Dear Editor,
The clinical investigations reported in this journal employ the standard framework of frequentist statistics based on significance assumptions (p < 0.05). This method leads to a dichotomization of results as “significant” or “nonsignificant”, which has been questionable in the face of unstable replicable findings (1). The use of the Bayesian approach allows for an improved way of drawing statistical conclusions from clinical data since it facilitates answering the question, “what is the probability that the effect is conclusive based on the data?” to provide greater validity to significant conclusions.
For example, the most common method is the Bayes factor (BF), which estimates the probability of one hypothesis relative to another based on the study sample (null vs. alternate hypothesis) (2). This model allows to quantify the weight of confirmatory evidence (WoE) in favor of the significant effect hypothesis by estimating the decimal logarithm of the BF multiplied by 10 (3,4), where values greater than 20 report a decisive weight of evidence (Table I). Such statistical parameters favor a more intuitive interpretation of the results for clinicians, who need to make clinical decisions according to the evidence of reproducible clinical findings.
It is possible to evaluate the WoE of significant findings with various statistical values (e.g., d, f, OR, Z-test, AUCROC) (5,6) because of their conversion to effect size (ES) using an online calculator (7), favorable for including various convertible ESs in future quantitative systematic investigations.
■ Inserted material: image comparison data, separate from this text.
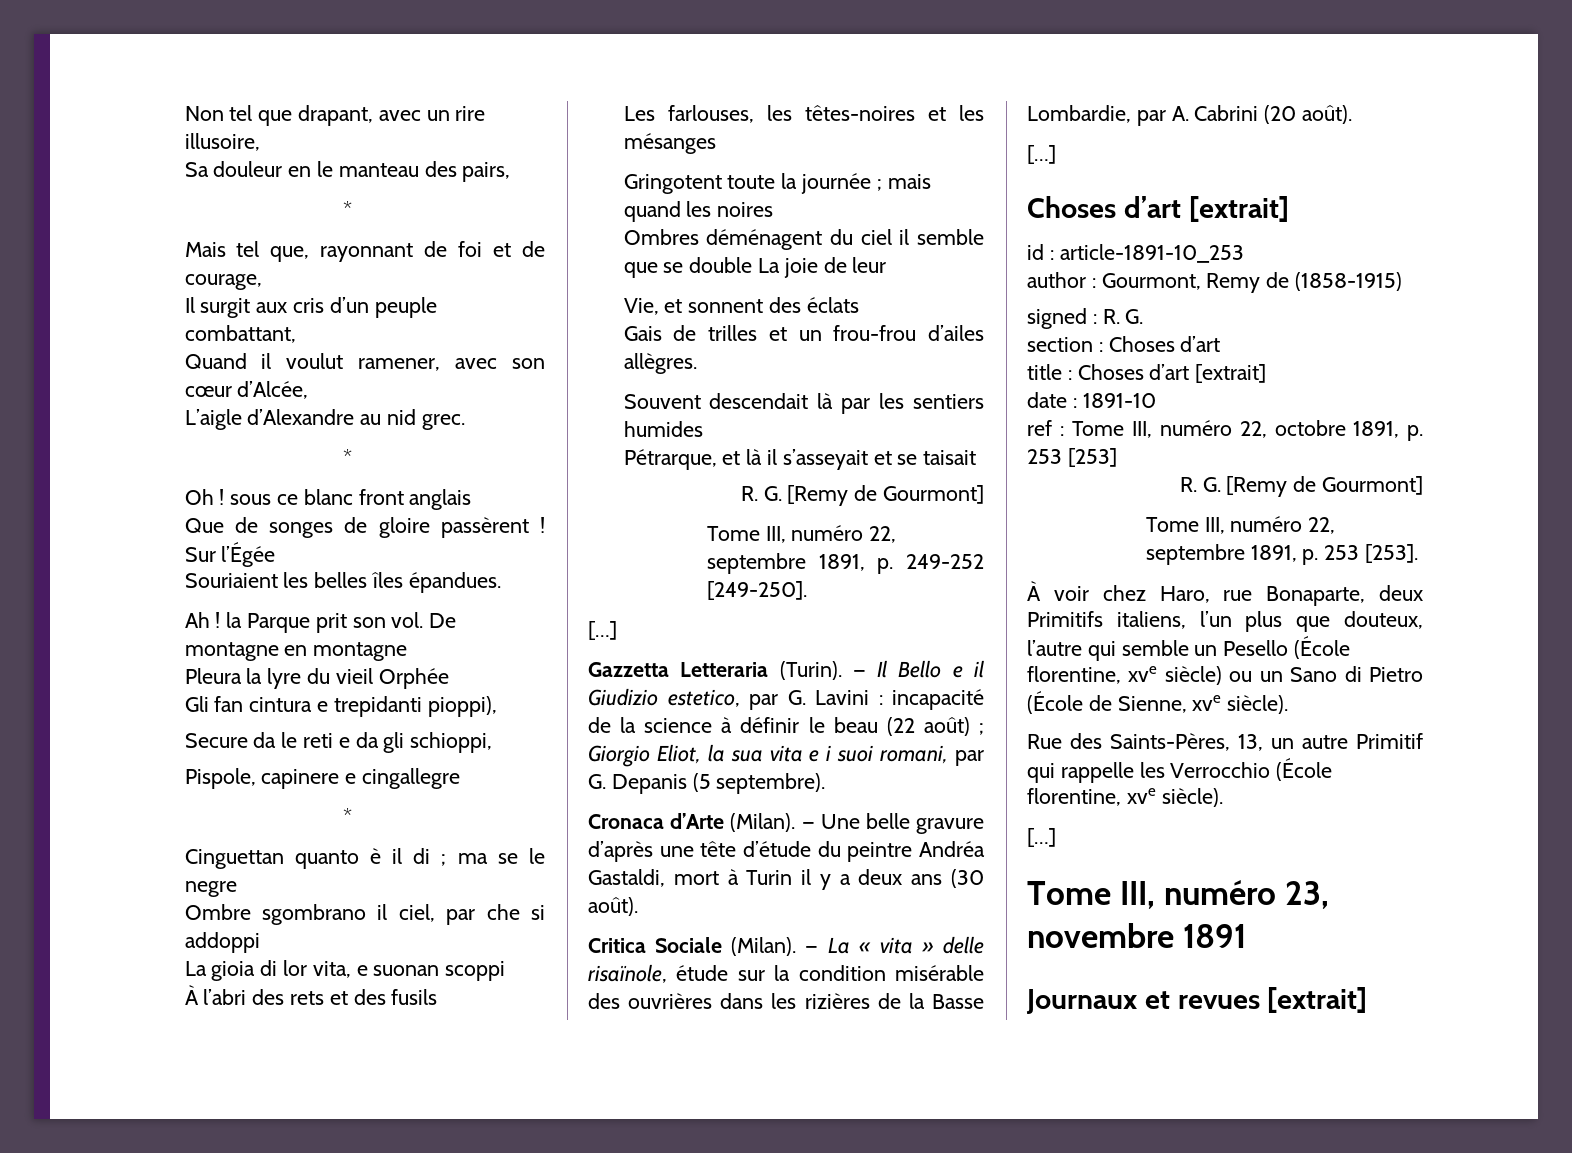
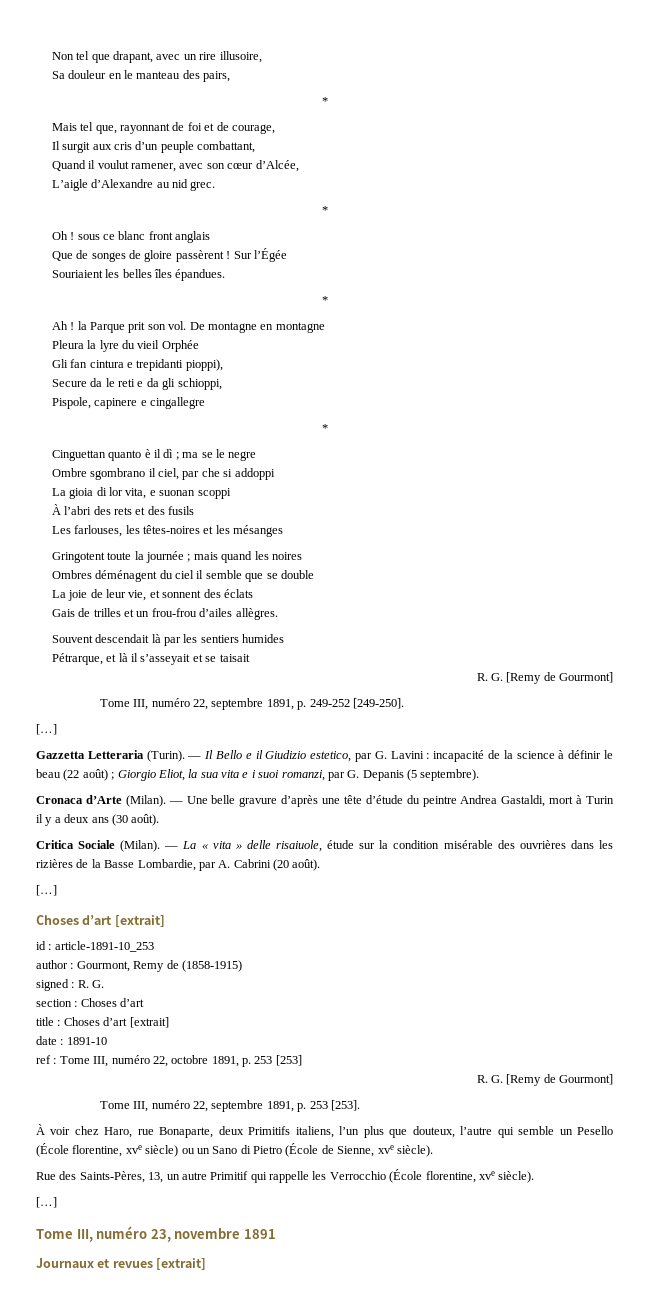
  Souriaient les belles îles épandues.
+ *
- Cinguettan quanto è il di ; ma se le negre
+ Cinguettan quanto è il dì ; ma se le negre
- Ombres déménagent du ciel il semble que se double La joie de leur
- Vie, et sonnent des éclats
+ Ombres déménagent du ciel il semble que se double
+ La joie de leur vie, et sonnent des éclats
- — Il Bello e il Giudizio estetico, par G. Lavini : incapacité de la science à définir le beau (22 août) ; Giorgio Eliot, la sua vita e i suoi romani, par G. Depanis (5 septembre).
+ — Il Bello e il Giudizio estetico, par G. Lavini : incapacité de la science à définir le beau (22 août) ; Giorgio Eliot, la sua vita e i suoi romanzi, par G. Depanis (5 septembre).
- — Une belle gravure d’après une tête d’étude du peintre Andréa Gastaldi, mort à Turin il y a deux ans (30 août).
+ — Une belle gravure d’après une tête d’étude du peintre Andrea Gastaldi, mort à Turin il y a deux ans (30 août).
- — La « vita » delle risaïnole, étude sur la condition misérable des ouvrières dans les rizières de la Basse Lombardie, par A. Cabrini (20 août).
+ — La « vita » delle risaiuole, étude sur la condition misérable des ouvrières dans les rizières de la Basse Lombardie, par A. Cabrini (20 août).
Two studies in the present journal were considered - the first included 365 hospitalized patients and evaluated the diagnostic prediction of overall mortality by the CONUT method of detecting malnutrition risk level with an AUCROC value of 0.644 (8). The other meta-analytic investigation (7 articles and 817 participants) confirmed the hypothesis that slow eating is a protective factor against excessive food and energy intake with a significant estimate of Z = 4.46 (9). The respective statistical transformations were performed: the former reported a value of r = 0.252 and the latter estimated a coefficient of r = 0.156, respectively.
For the FB results, the sample data and the convertible effects of the AUCROC (FB = 9200), and of the meta-analytic effect (FB = 980) were considered; such estimates indicate an extreme evidential strength (the results are supported by the data beyond variation and random error) (1) with a weight of compelling evidence of 91.19 for the first study and 68.88 for the second, respectively.
The inclusion of WoE values allows to quantify the practical credibility of statistical conclusions in clinical research beyond the questioning of the single use of significance hypotheses, which allows reinforcing future research in the present journal. This is inclusive of other Bayesian models applicable in health sciences such as the binomial test or the Bayesian A/B test, used in the current context of COVID-19 (10).